In the material below, pictures must be dropped. Repeat exactly, and only, the lines from the line with "text: subcellular ->" to the line with "none -> <div>Healthy", both ends included.

* **Extracted records**:
+ + +
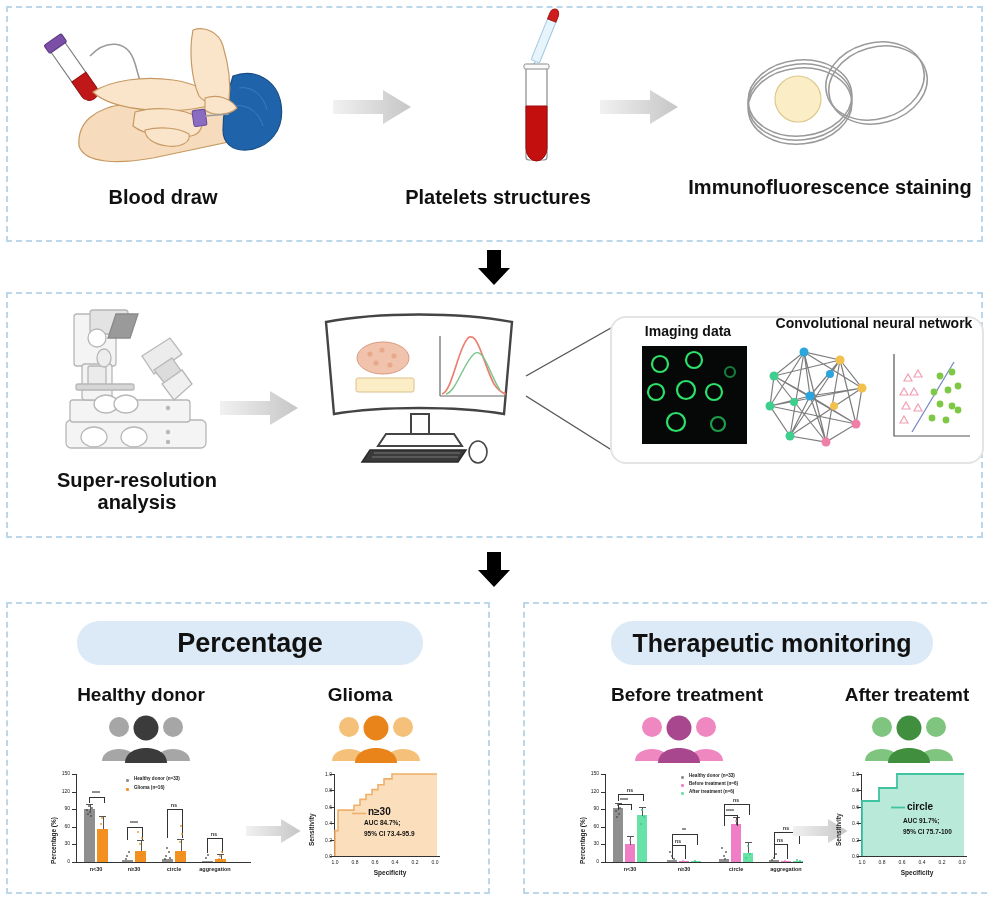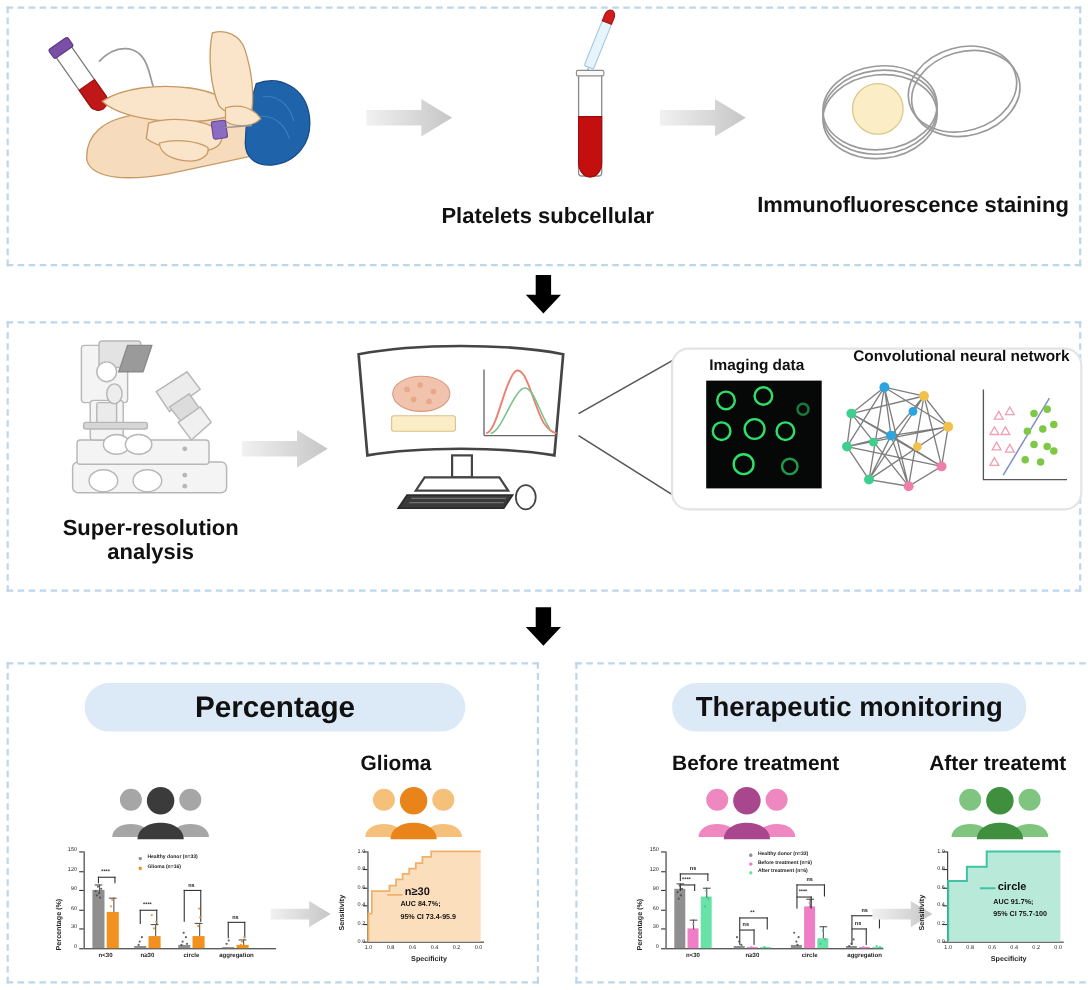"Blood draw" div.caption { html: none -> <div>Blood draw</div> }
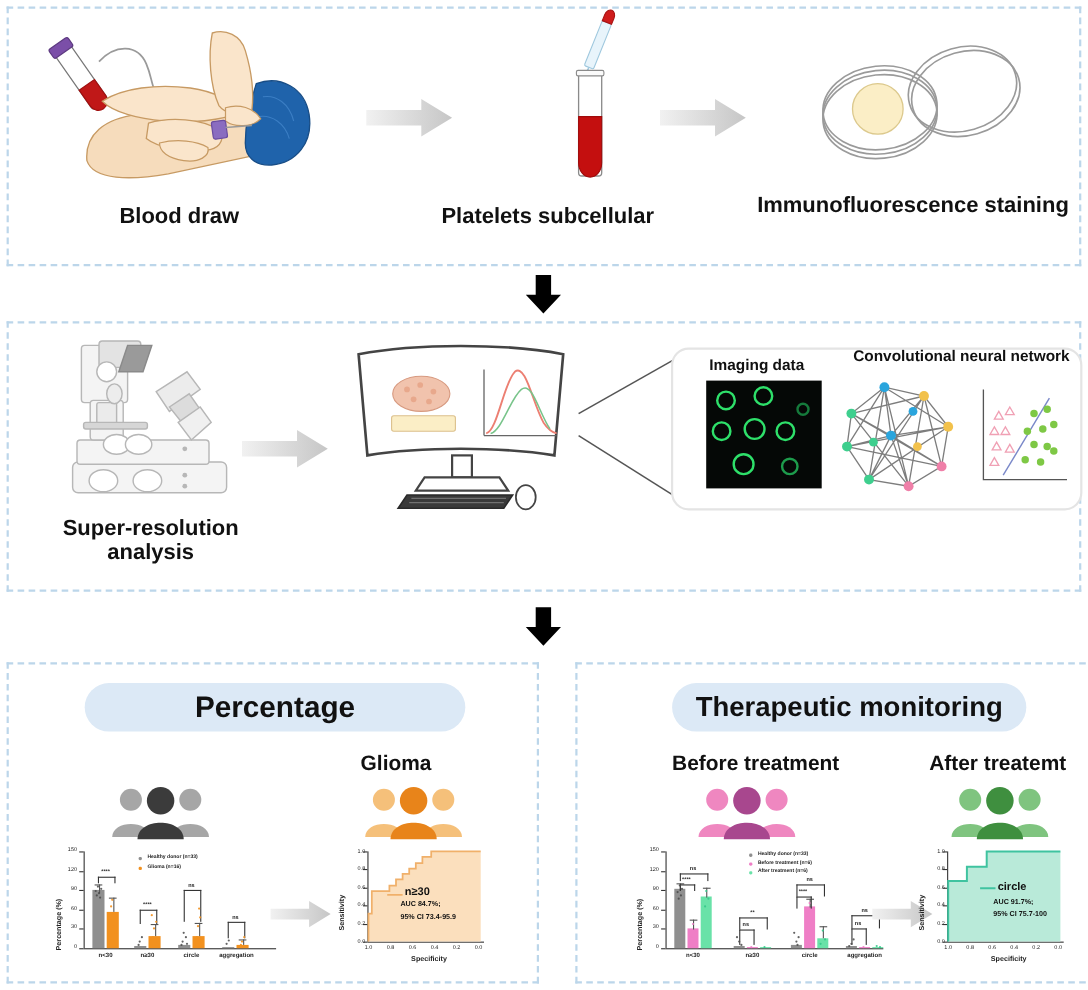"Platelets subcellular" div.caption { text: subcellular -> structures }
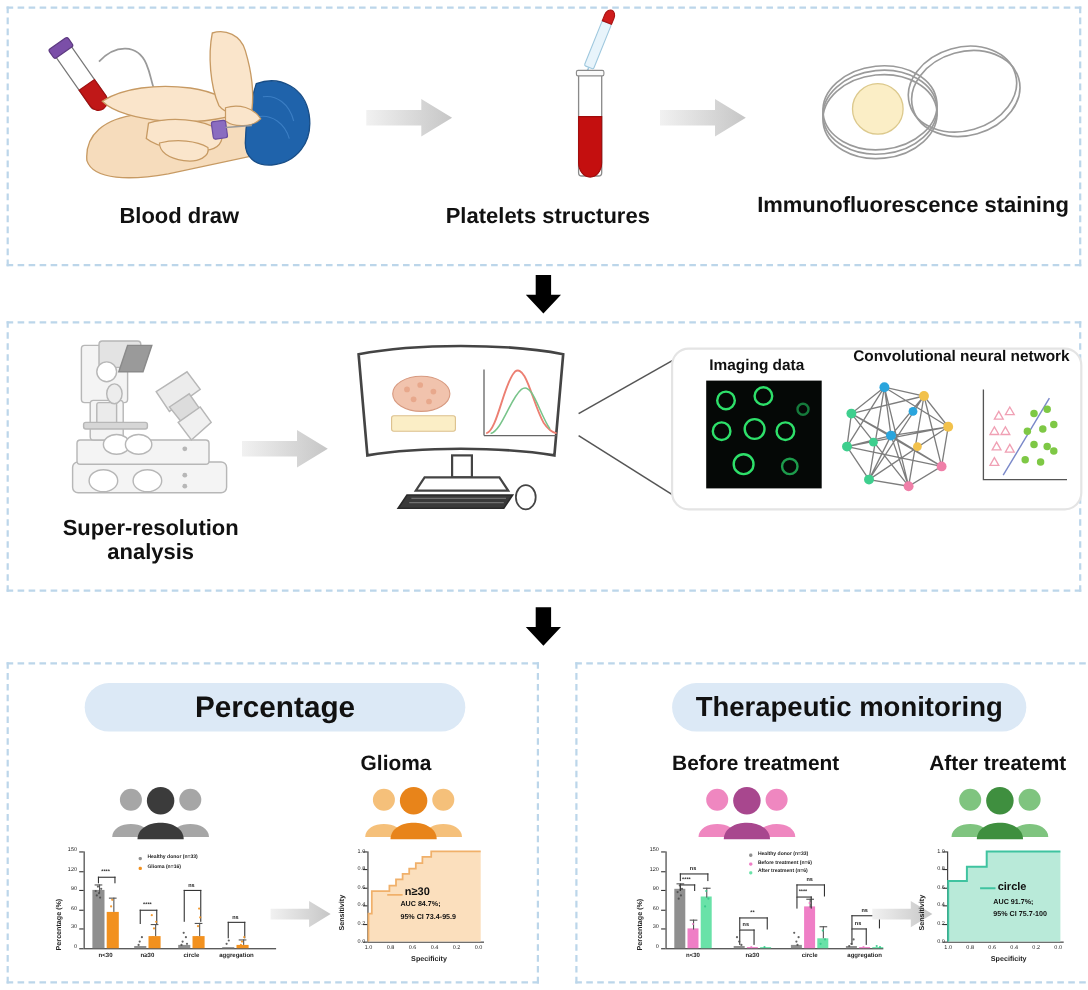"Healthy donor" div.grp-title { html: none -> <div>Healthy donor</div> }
+ + +
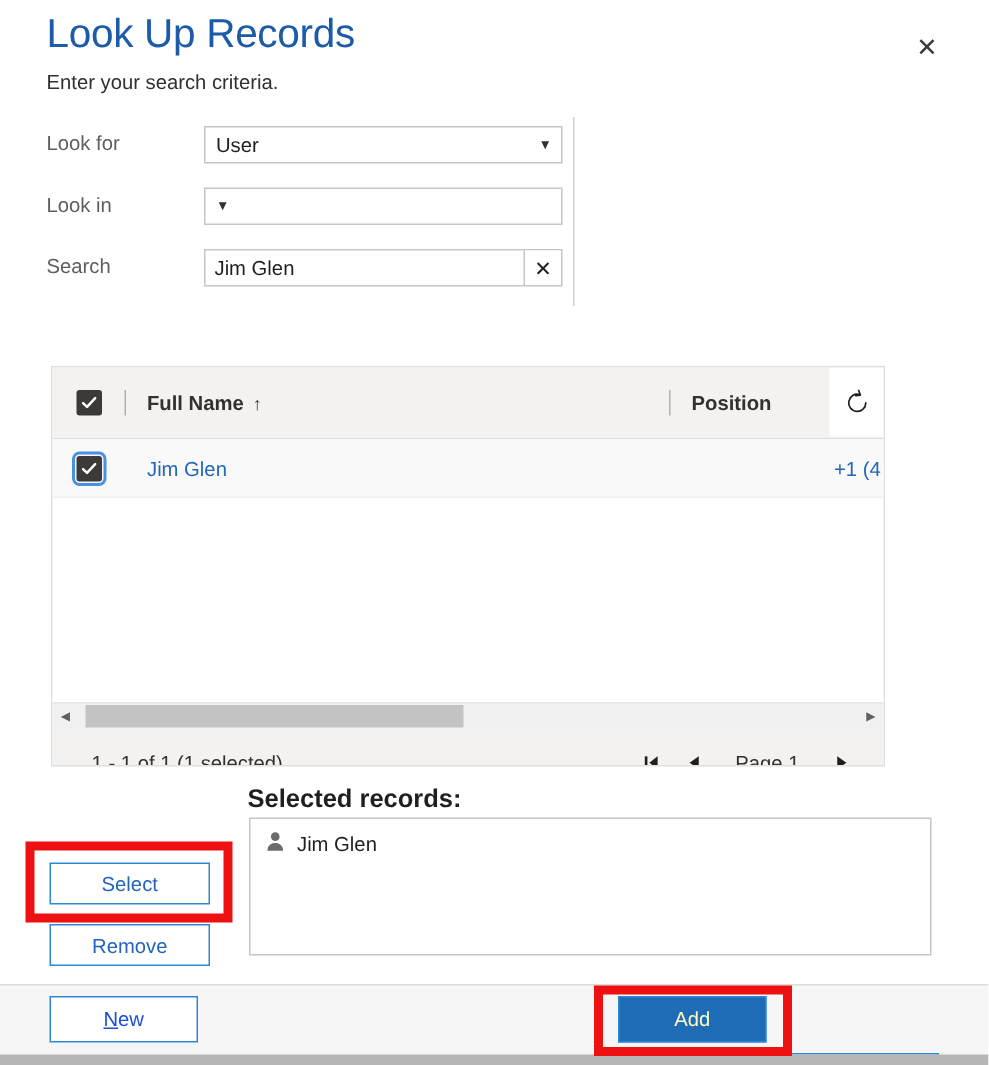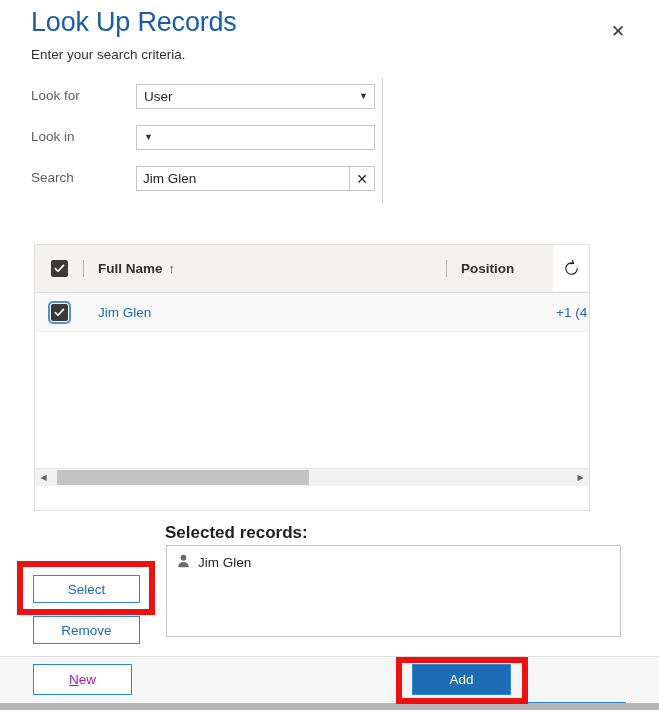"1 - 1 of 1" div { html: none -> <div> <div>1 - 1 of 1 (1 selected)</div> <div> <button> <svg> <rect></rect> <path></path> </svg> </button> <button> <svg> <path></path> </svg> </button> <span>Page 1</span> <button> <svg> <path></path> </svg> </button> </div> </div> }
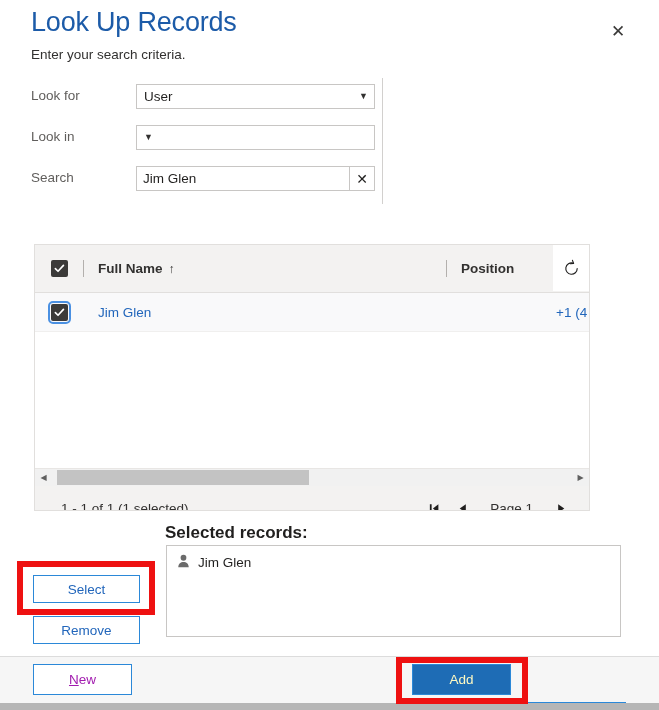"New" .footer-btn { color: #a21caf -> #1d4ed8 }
+ + +
* **Reply**:
"Platelets subcellular" div.caption { text: subcellular -> structures }
"Healthy donor" div.grp-title { html: none -> <div>Healthy donor</div> }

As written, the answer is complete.